▸ Work instructions:
Your copy should hold every record verbatim and none of the pictures.

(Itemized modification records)
- - - -
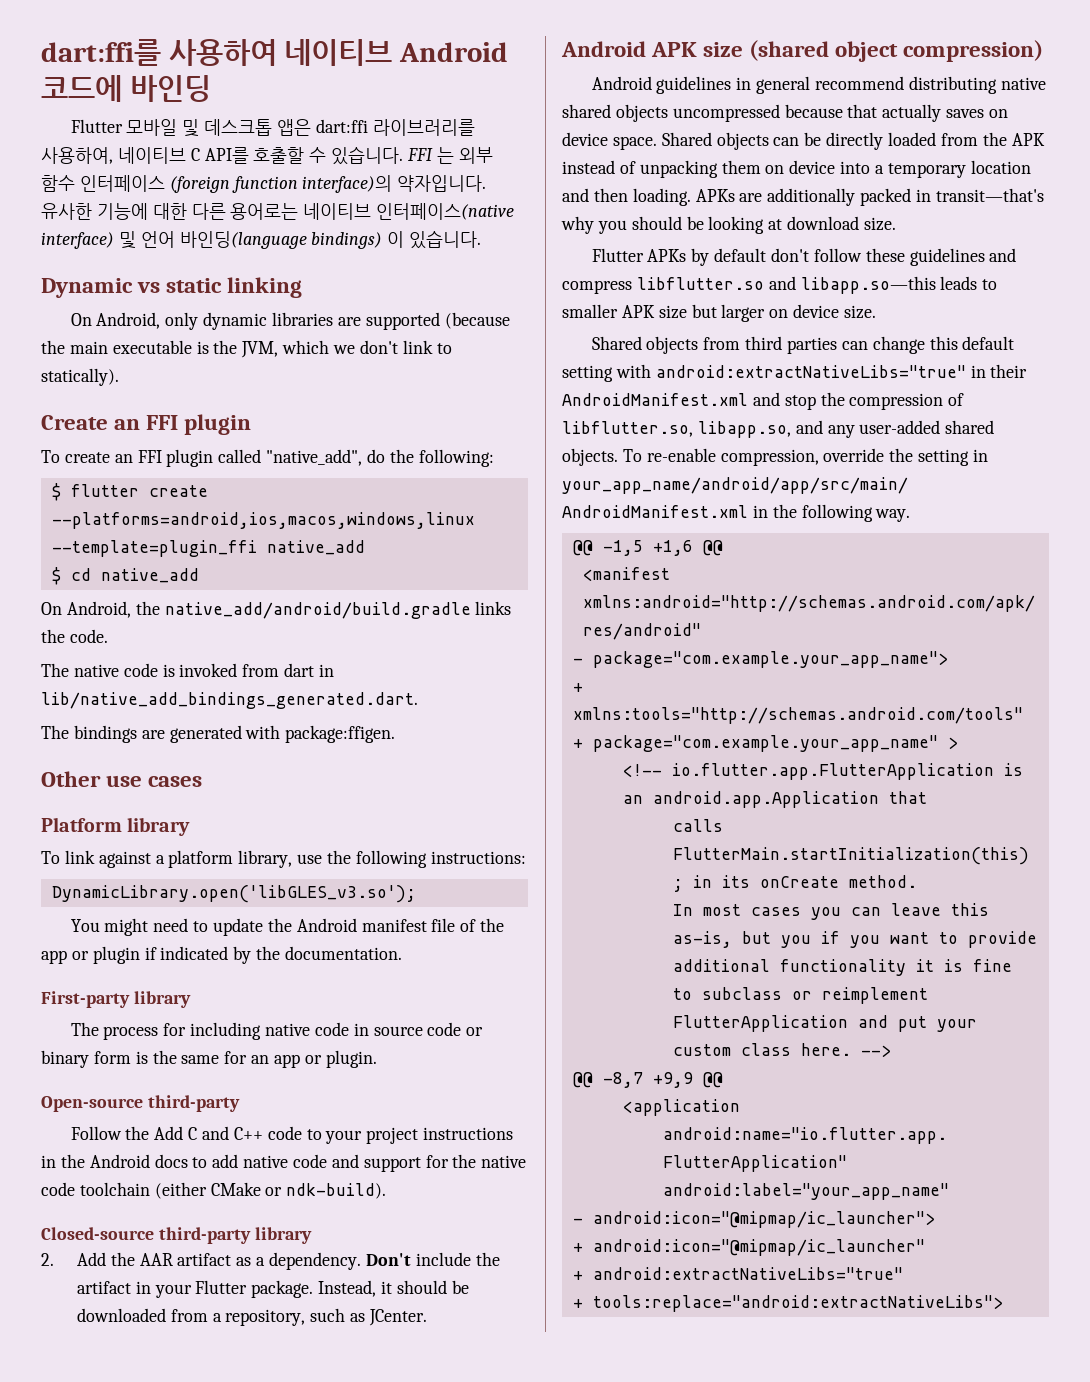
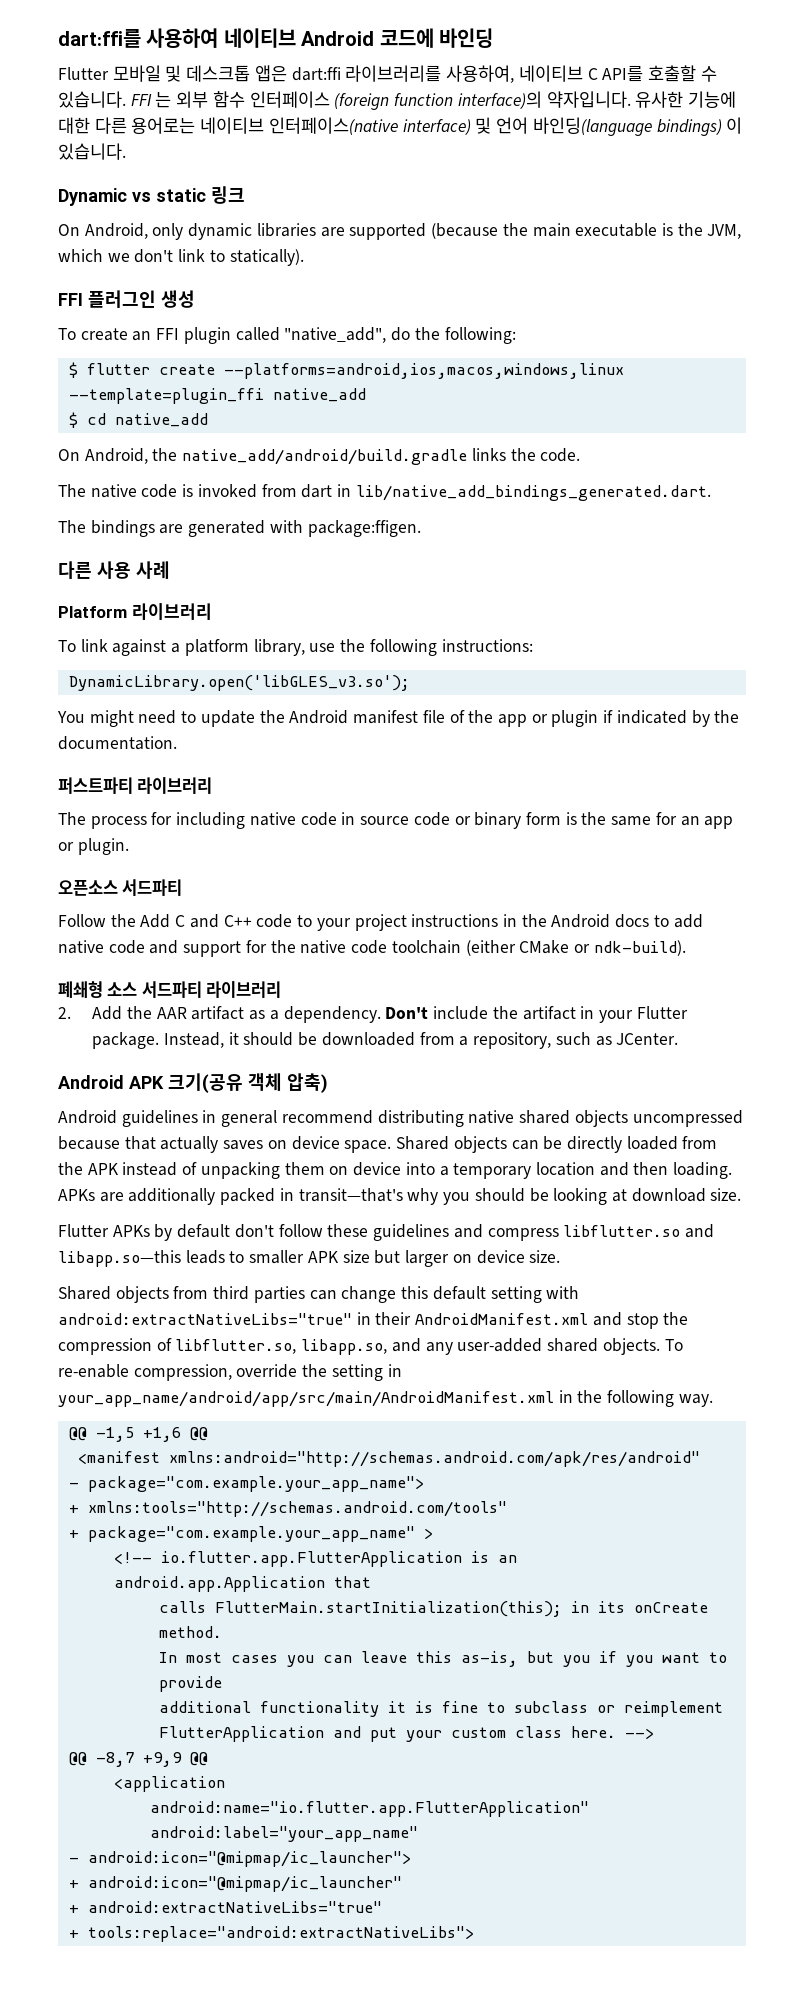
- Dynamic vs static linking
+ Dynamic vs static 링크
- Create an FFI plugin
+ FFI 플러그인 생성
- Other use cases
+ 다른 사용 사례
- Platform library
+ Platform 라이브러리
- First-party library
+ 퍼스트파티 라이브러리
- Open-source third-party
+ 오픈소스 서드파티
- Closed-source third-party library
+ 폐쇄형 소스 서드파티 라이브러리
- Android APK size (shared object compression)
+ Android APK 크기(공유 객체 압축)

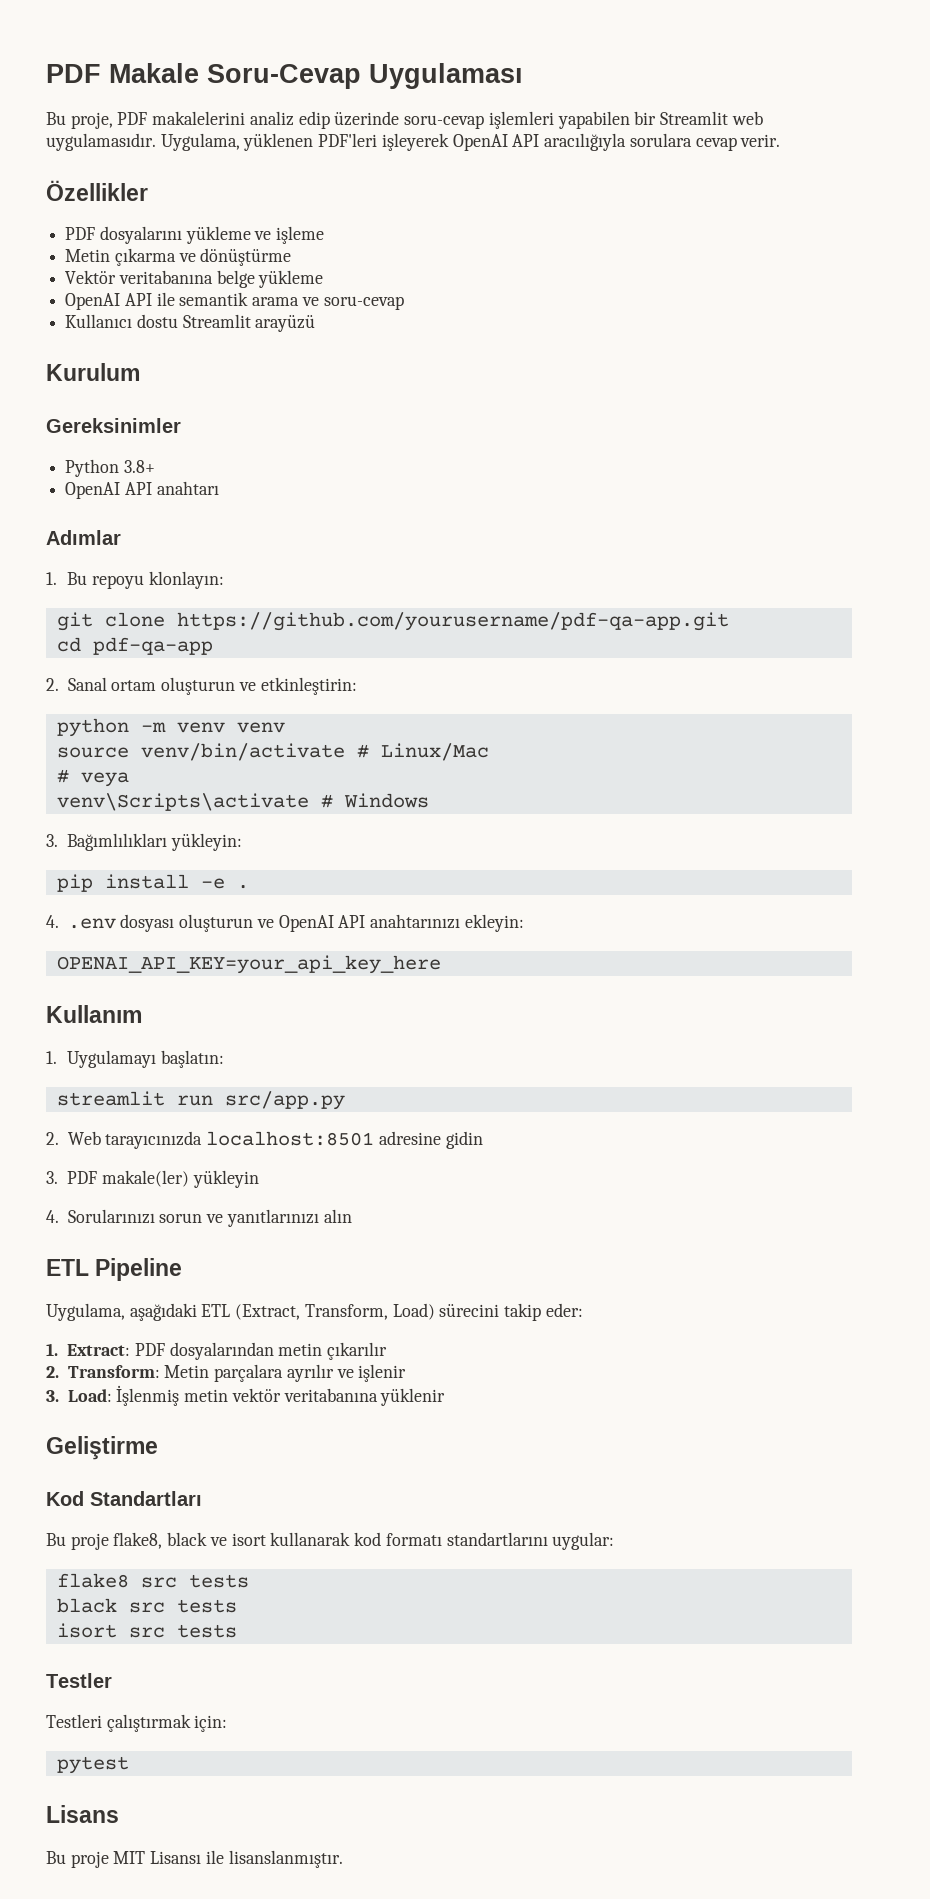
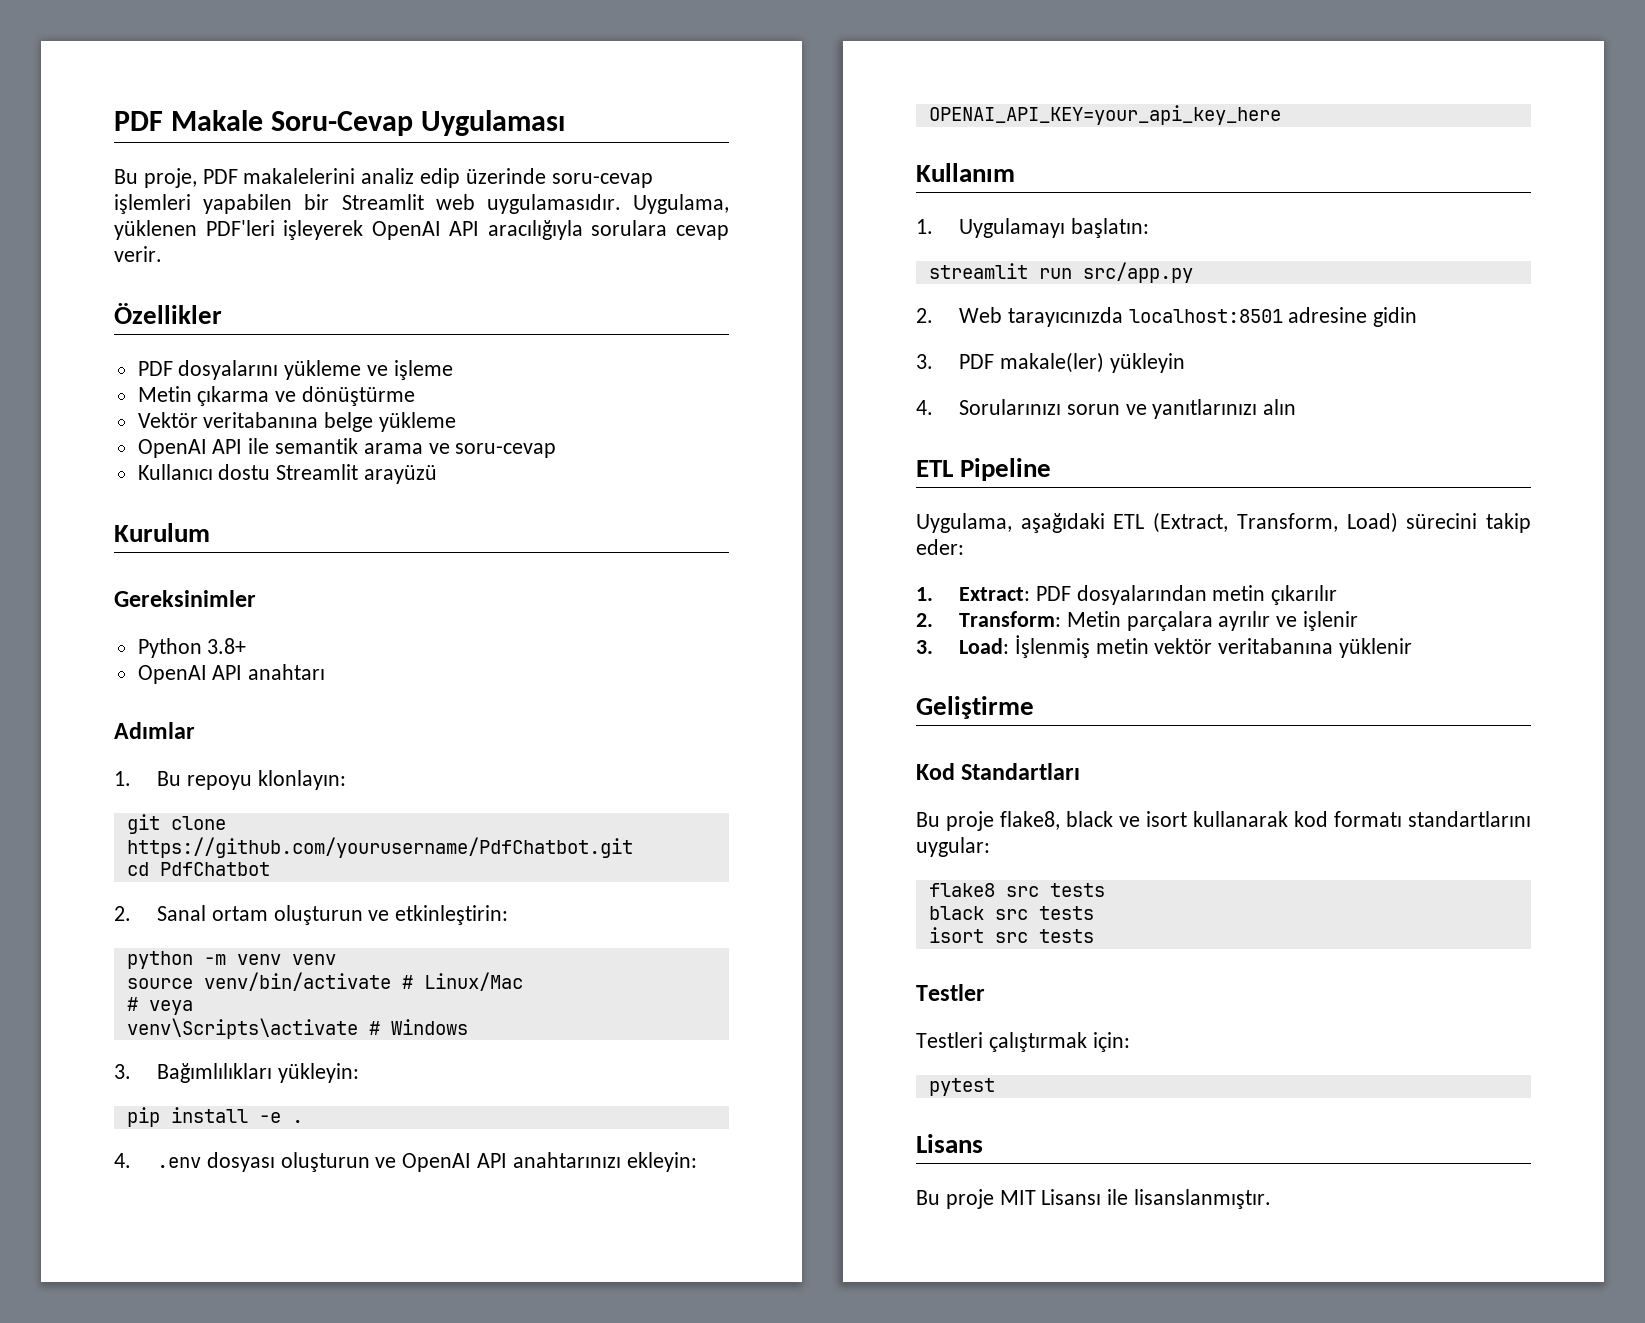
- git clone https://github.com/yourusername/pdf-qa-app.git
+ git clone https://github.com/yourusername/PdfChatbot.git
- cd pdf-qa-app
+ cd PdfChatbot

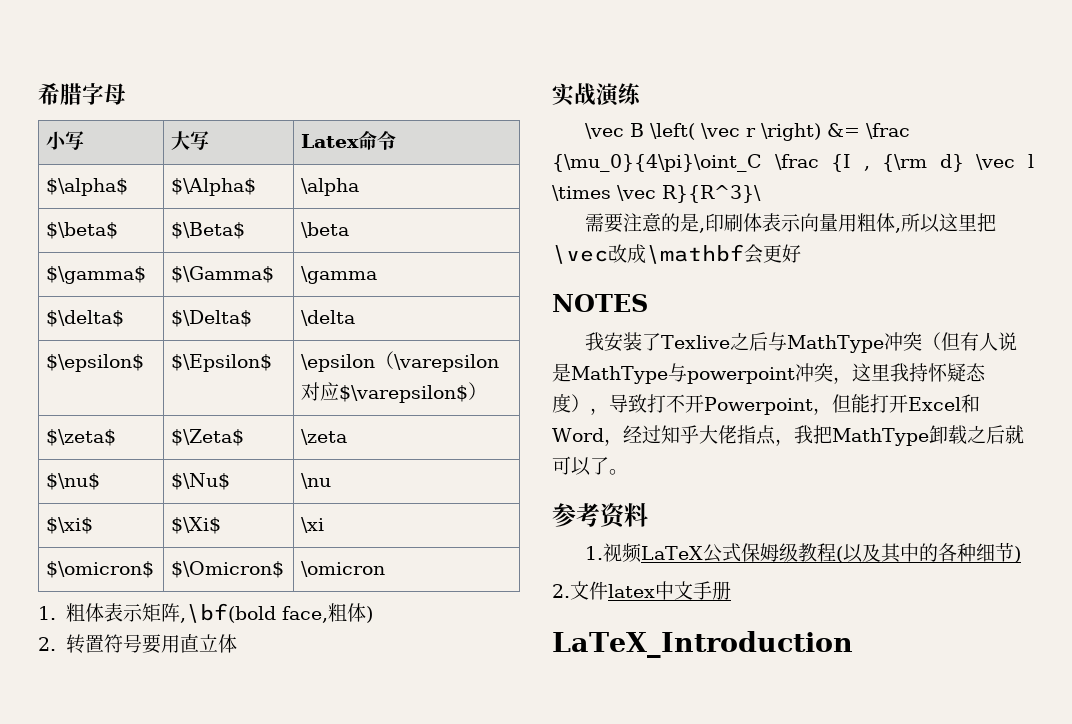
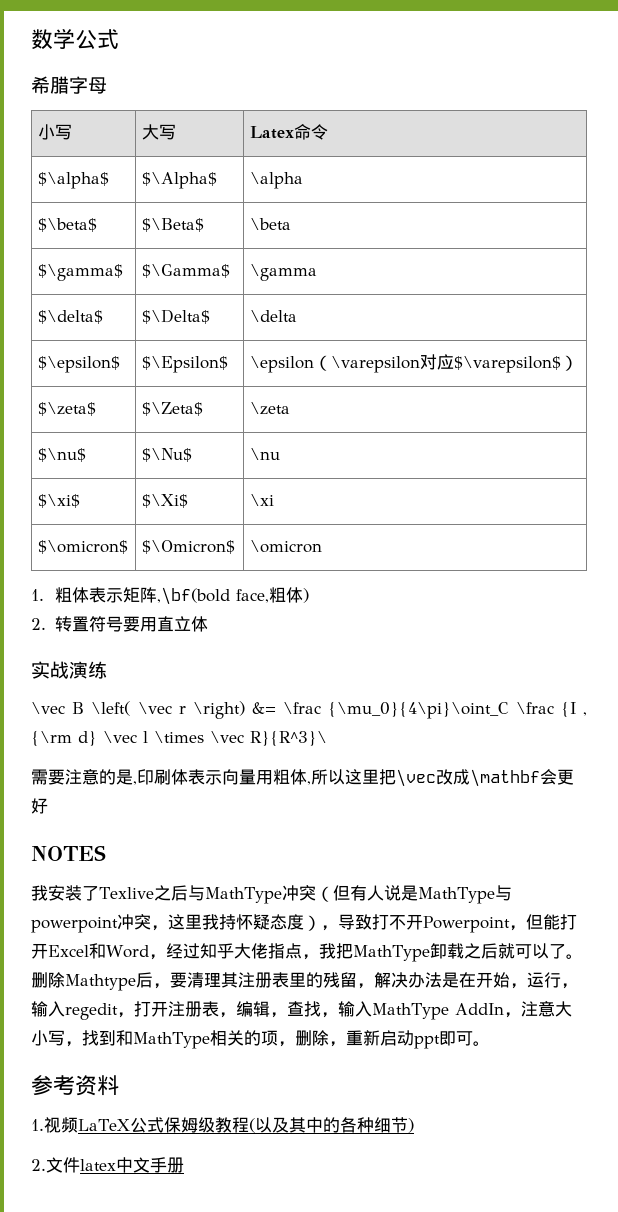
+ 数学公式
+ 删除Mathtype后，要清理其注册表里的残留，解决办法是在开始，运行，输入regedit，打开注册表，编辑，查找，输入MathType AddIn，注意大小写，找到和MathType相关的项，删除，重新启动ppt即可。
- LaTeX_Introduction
- - - -
▸ Exercise output:
- Dynamic vs static linking
+ Dynamic vs static 링크
- Create an FFI plugin
+ FFI 플러그인 생성
- Other use cases
+ 다른 사용 사례
- Platform library
+ Platform 라이브러리
- First-party library
+ 퍼스트파티 라이브러리
- Open-source third-party
+ 오픈소스 서드파티
- Closed-source third-party library
+ 폐쇄형 소스 서드파티 라이브러리
- Android APK size (shared object compression)
+ Android APK 크기(공유 객체 압축)

- git clone https://github.com/yourusername/pdf-qa-app.git
+ git clone https://github.com/yourusername/PdfChatbot.git
- cd pdf-qa-app
+ cd PdfChatbot

+ 数学公式
+ 删除Mathtype后，要清理其注册表里的残留，解决办法是在开始，运行，输入regedit，打开注册表，编辑，查找，输入MathType AddIn，注意大小写，找到和MathType相关的项，删除，重新启动ppt即可。
- LaTeX_Introduction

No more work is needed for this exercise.